26 Eylül 2014 Cuma

Ellialtıncı gün

Sevgili Kurabiye,
Bugün emme güdülerinin çalışmaya başladığını öğrendik. Günlerdir midene kadar giden sondan bugün yoktu, inşallah böyle devam edersen tekrar takılmayacak. Sen çok hareketli olunca acaba sütten mi diye düşündüm bugün ben. Hani o minicik kollarını adeta "bunlar da ne!" der gibi bakıp sağa sola atıyorsun ya, ben kendime göre hareketliyim evde dışarıda, sütten sana mı geçiyor acaba diye bir düşündüm. Olabilir mi ne dersin?

Sonra hareketlerini inceledik bugün babaannenle, ben evde denesem bu çabuklukta yapamam sanırım. Kollar önce aniden iki yana-aynı anda ikisi de- sonra aniden ayaklar yerinde mi, bez yerinde mi kontrolleri için aşağılara; sonra göğüs hizasında dinlendirmece, sonra yüz kontrol, burun delikleri orada mı, yanak düzgün mü. Bir yandan bunlar olurken minik bir fasülye gibi de tüm vücut olarak kıvrılıyoruz. Sonra ani uyku, sonra yeniden... Benim sana öğreteceğim esneme hareketi kalmamış olabilir, çalışacağım üzerine.

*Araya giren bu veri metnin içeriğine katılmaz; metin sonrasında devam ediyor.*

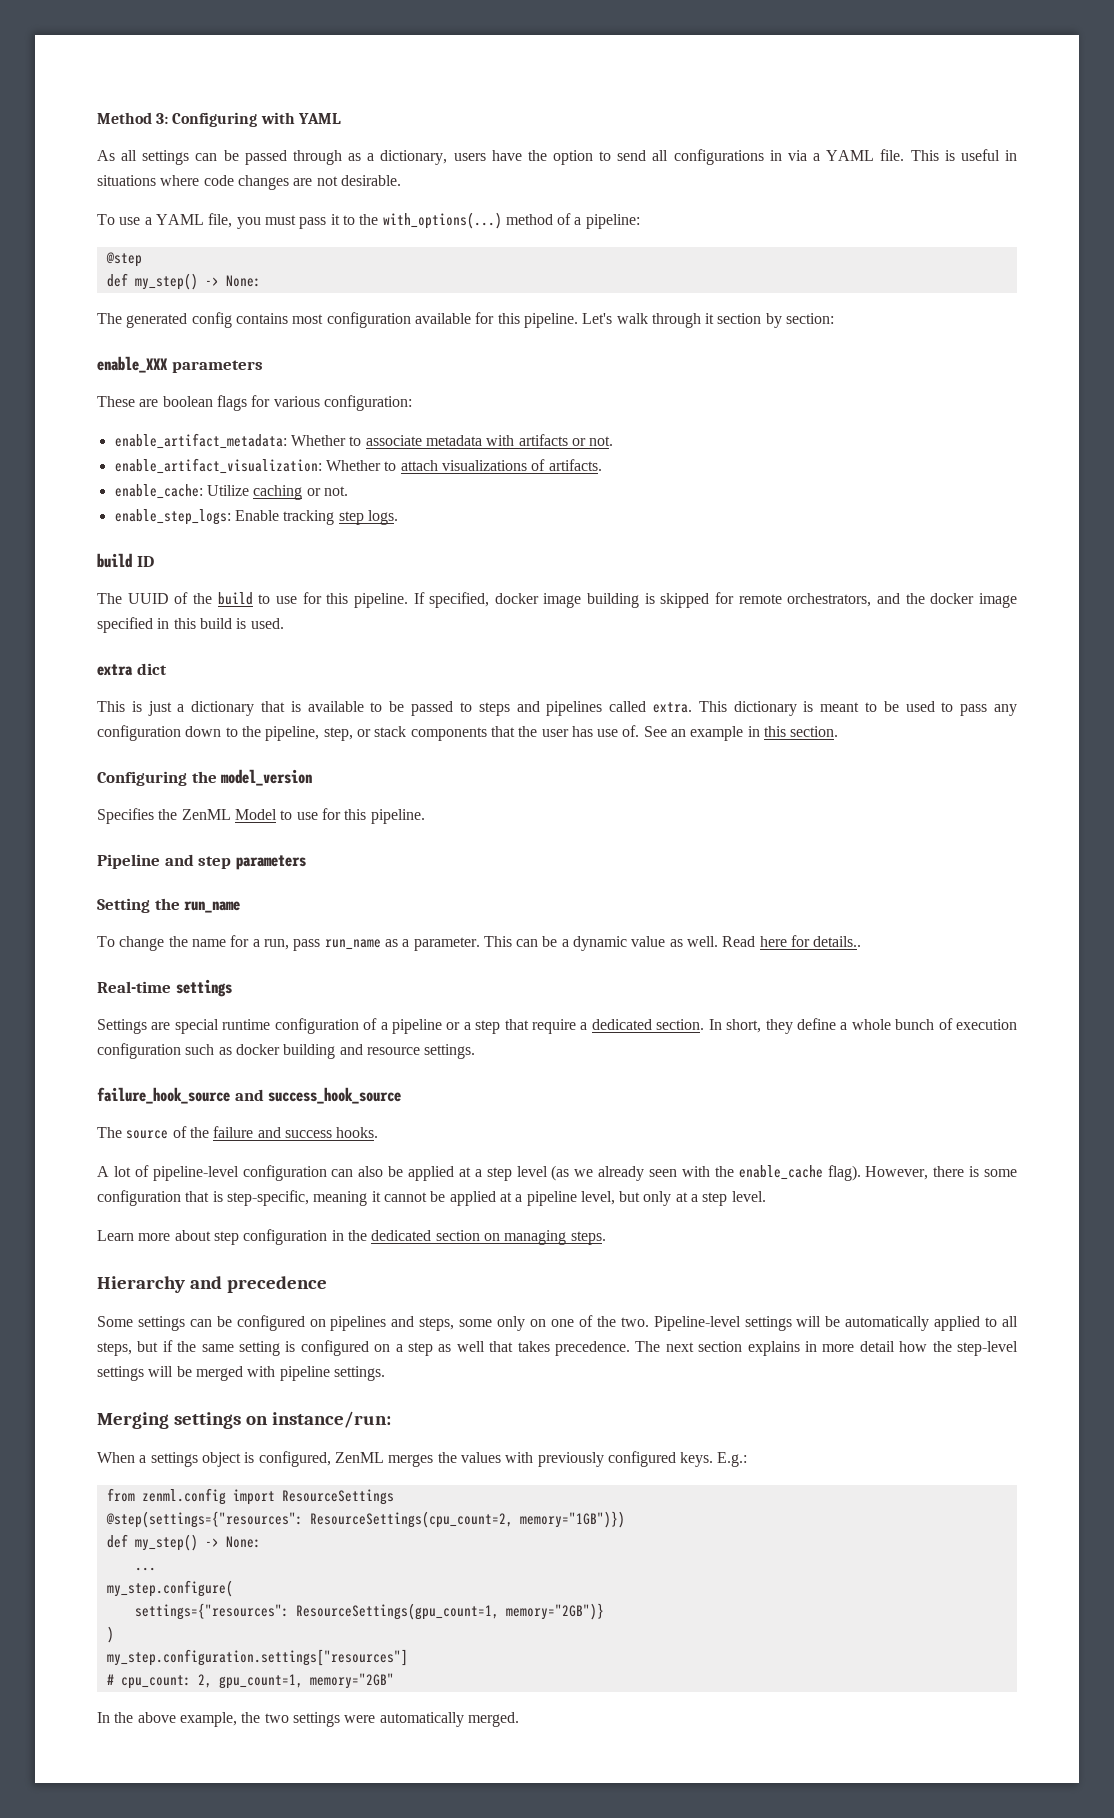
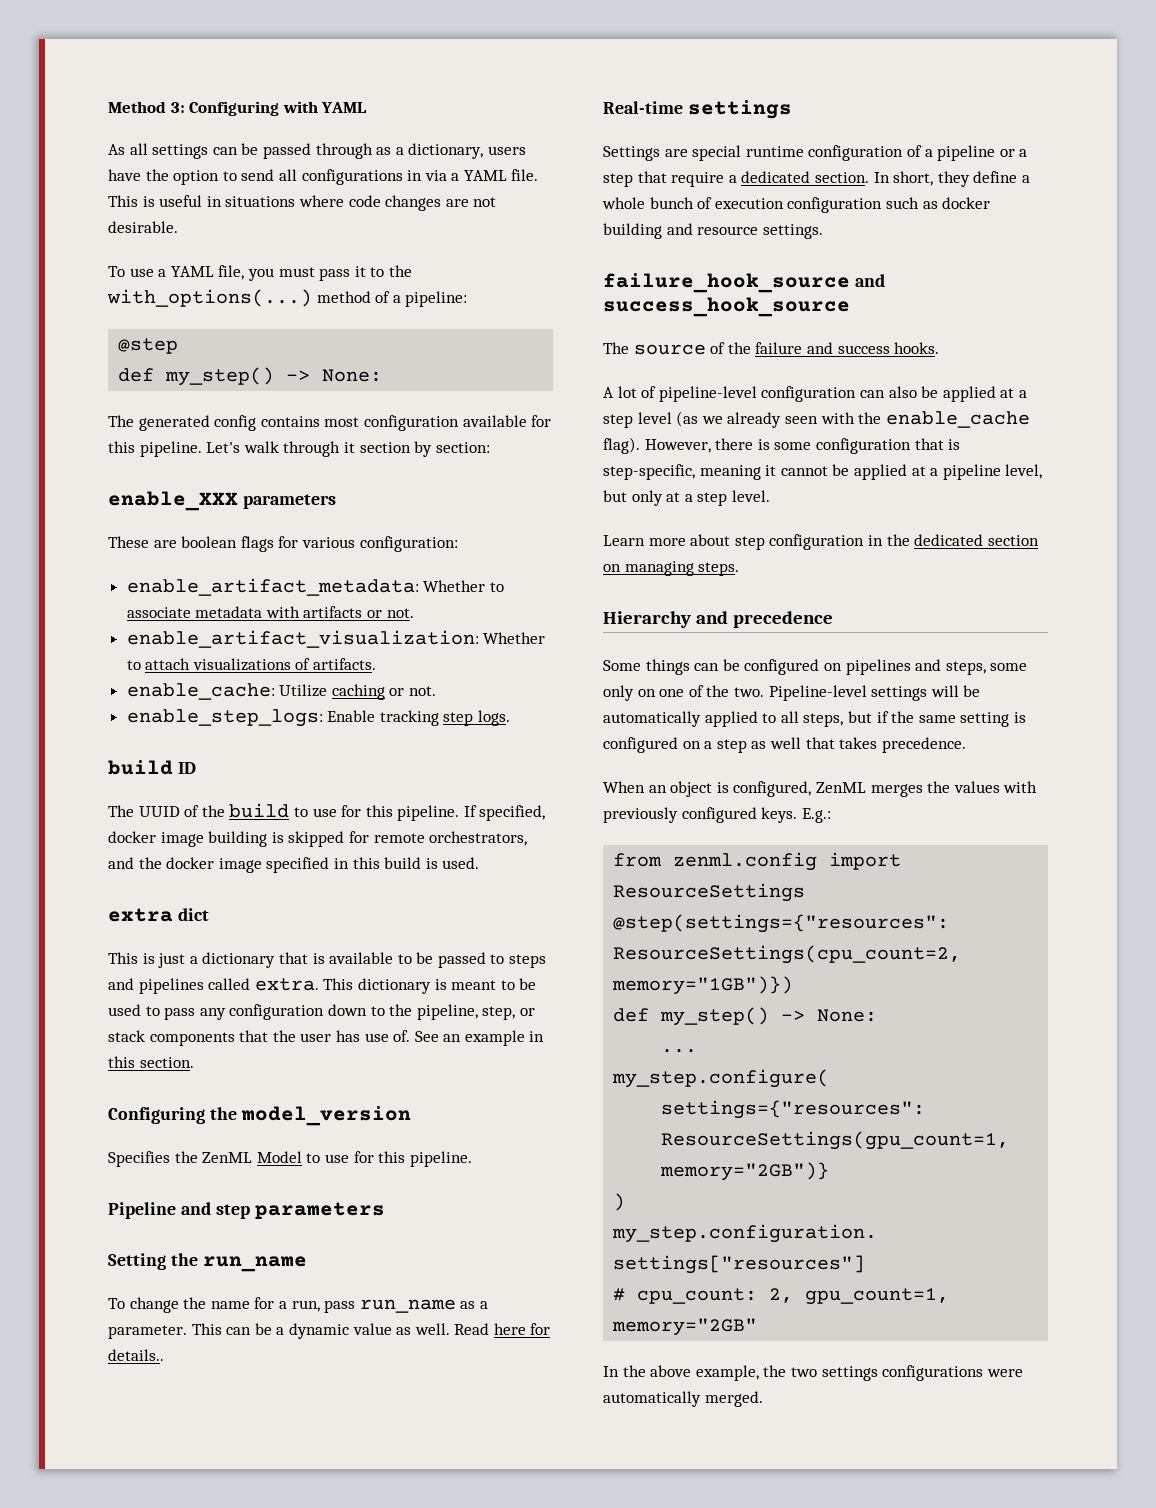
- Some settings can be configured on pipelines and steps, some only on one of the two.
+ Some things can be configured on pipelines and steps, some only on one of the two.
- The next section explains in more detail how the step-level settings will be merged with pipeline settings.
- Merging settings on instance/run:
- When a settings object is configured, ZenML merges the values with previously configured keys.
+ When an object is configured, ZenML merges the values with previously configured keys.
- In the above example, the two settings were automatically merged.
+ In the above example, the two settings configurations were automatically merged.

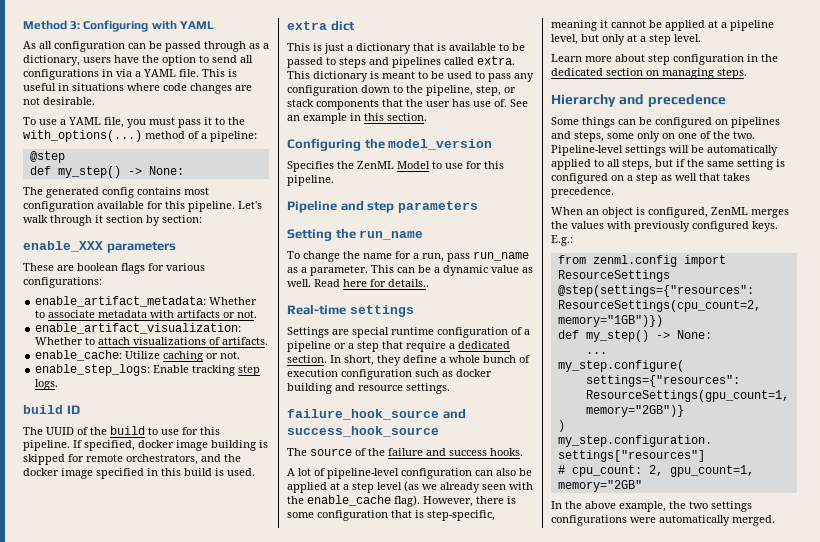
- As all settings can be passed through as a dictionary, users have the option to send all configurations in via a YAML file.
+ As all configuration can be passed through as a dictionary, users have the option to send all configurations in via a YAML file.
- These are boolean flags for various configuration:
+ These are boolean flags for various configurations:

Sonra, meraklı sürahi teyzelerden bahsetmem gerek sana biraz daha. Camdan cama bakışırken biz, hop arkada biten gölgelerden, "a bebek var burda biz de bakalım azıcık"cılardan. Ve konuşmaya giriş sorularından, "sizin mi?" her defasında "evet" desem de, içimden onlarca farklı cevap veriyorum aslında Kurabiye. "Yok komşunun, onlar bugün çamaşır yıkıyor, o yüzden biz geldik" demek istiyorum misal, ya da ya da "yok, çok beğendik, ondan biz bakıyoruz" olabilir. 

Bir de "a çok küçükkk" var, ona da genelde "evet" diyorum ama içimden "Sen de bayağı kısa boylusun, bir şey diyor muyuz?" ya da "Sensin küçük, gitsene işine buradan sen", ya da "Sen neden yoğun bakım katındasın bir onu der misin bana?" ya da en masum -ve bunu bazen diyorum yüzlerine aslında "Küçük oldukları için buradalar ya zaten" diyorum. Şimdi seni ileride doktora buraya getirirsek, her kontrole geldiğimizde ben de sana bebekleri gösterecek miyim acaba. Suratı renkten renge giren, çaresiz bakışlı annelere seni gösterip "Bu da buradaydı bakın bakın" diyecek miyim. Hiçbir faydası yok bu anlamsız sevinç paylaşımın, benim üzerimde hiç etkisi olmadı en azından. O yüzden yapmamak istiyorum, sen de durdur beni olur mu. Boş yere anneleri germeyelim oracıkta, bizi gerdiler oradan biliyoruz biz yoğun bakım anneleri koalisyonu olarak.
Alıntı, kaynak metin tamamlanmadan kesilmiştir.